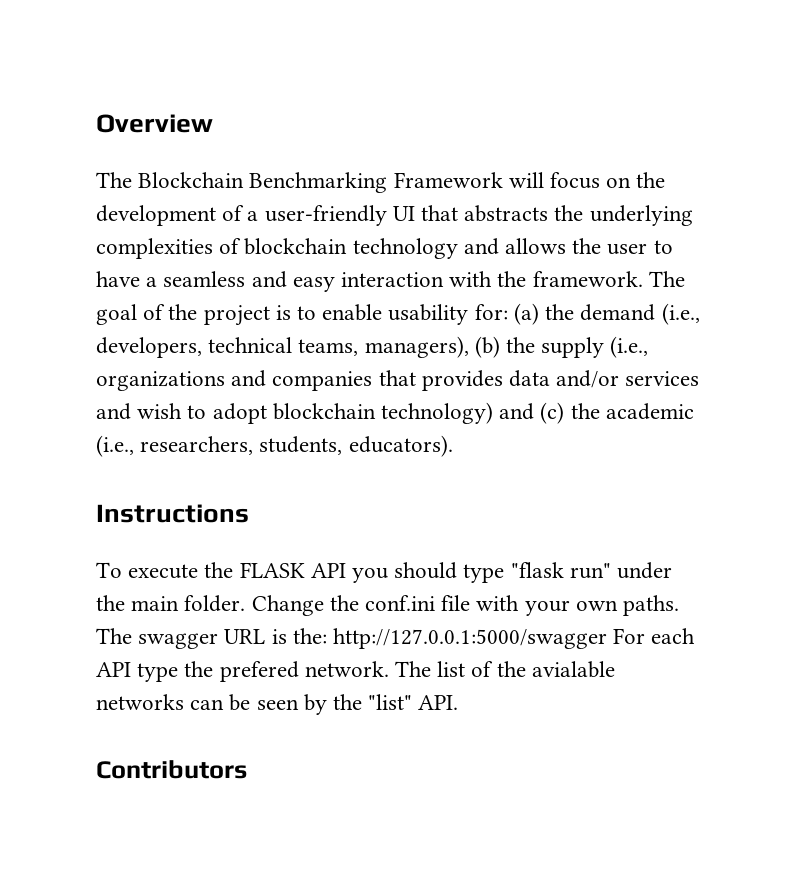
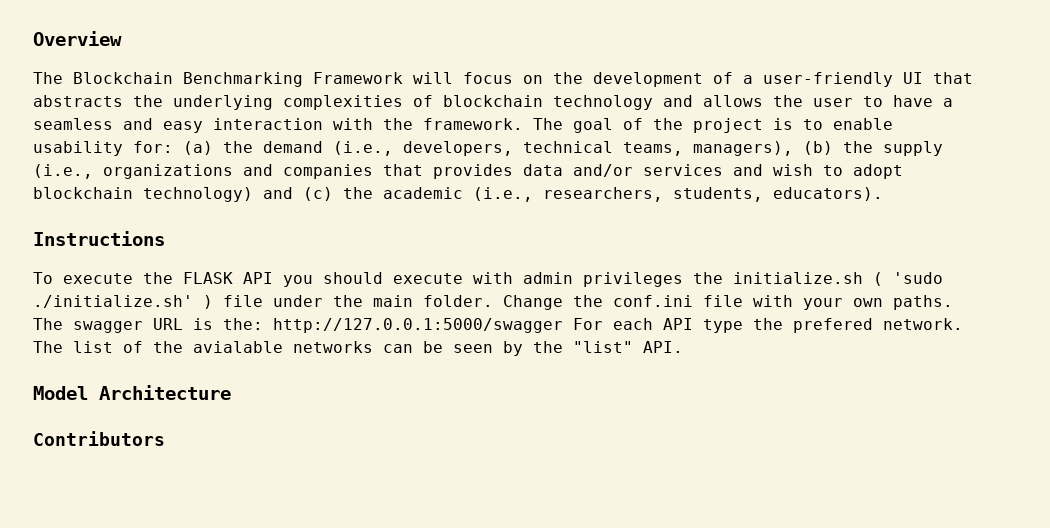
[463,562,611,583] type "flask run" -> [393,272,943,287] [33,295,263,309] execute with admin privileges the initialize.sh ( 'sudo ./initialize.sh' ) file
(459, 702) none -> [33,385,231,400] // Model Architecture

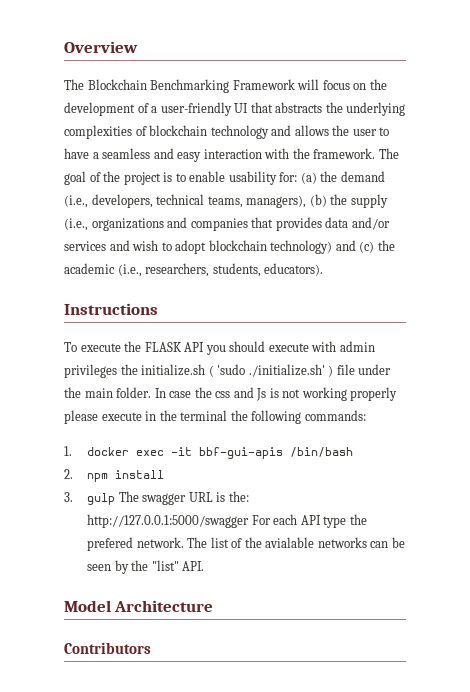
[503,295,953,310] Change the conf.ini file with your own paths. -> [154,387,398,401] [64,410,366,424] [64,446,354,459] [64,469,165,482] [64,492,116,505] In case the css and Js is not working properly please execute in the terminal the following commands: // 1. docker exec -it bbf-gui-apis /bin/bash // 2. npm install // 3. gulp

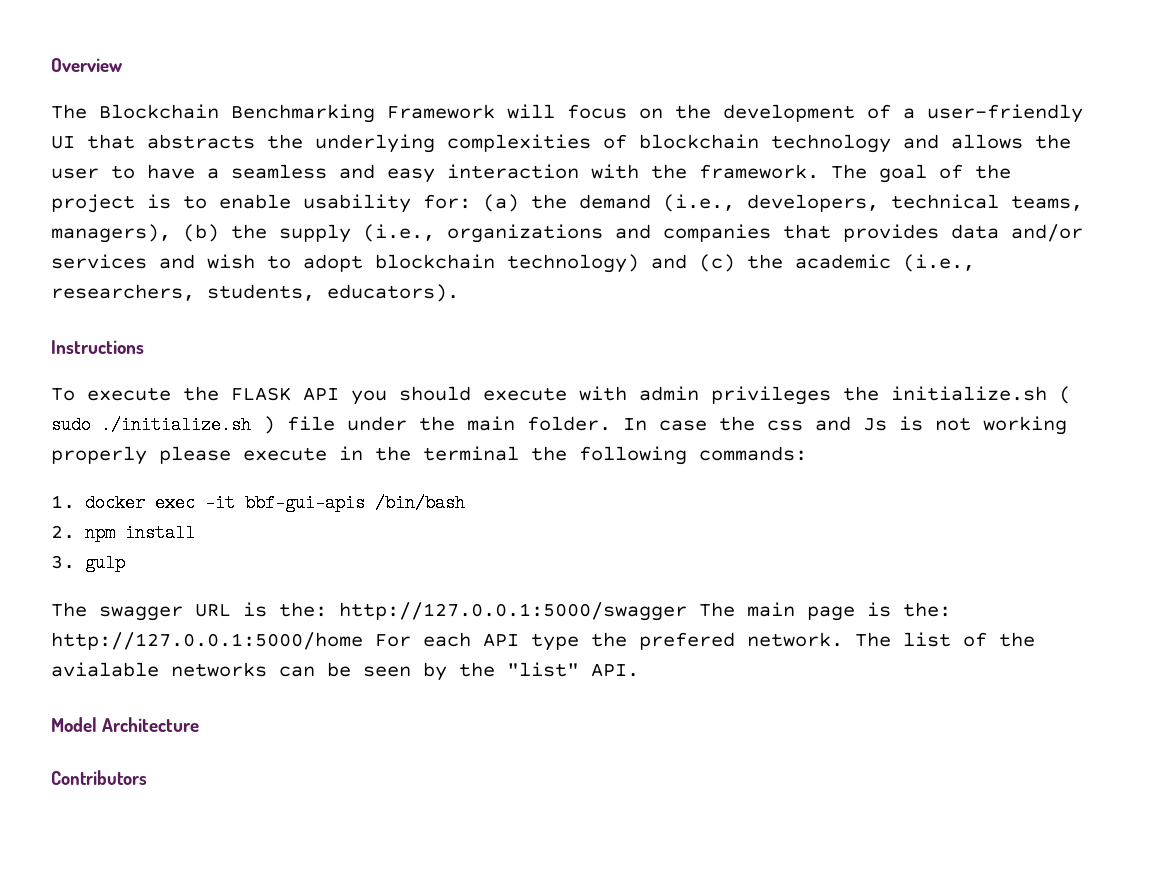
[217,364,325,377] 'sudo ./initialize.sh' -> [51,416,251,434] sudo ./initialize.sh
(116, 499) none -> (126, 563) //
(250, 521) none -> [699,602,951,621] [51,632,363,650] The main page is the: http://127.0.0.1:5000/home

——————————

» **TASK STATEMENT**:
Your answer must be the lines from the one containing "(116, 499) none -> (126, 563) //" through the last line of the entries, copied exactly, with no other lines.

» **EXERCISE ANSWER**:
(116, 499) none -> (126, 563) //
(250, 521) none -> [699,602,951,621] [51,632,363,650] The main page is the: http://127.0.0.1:5000/home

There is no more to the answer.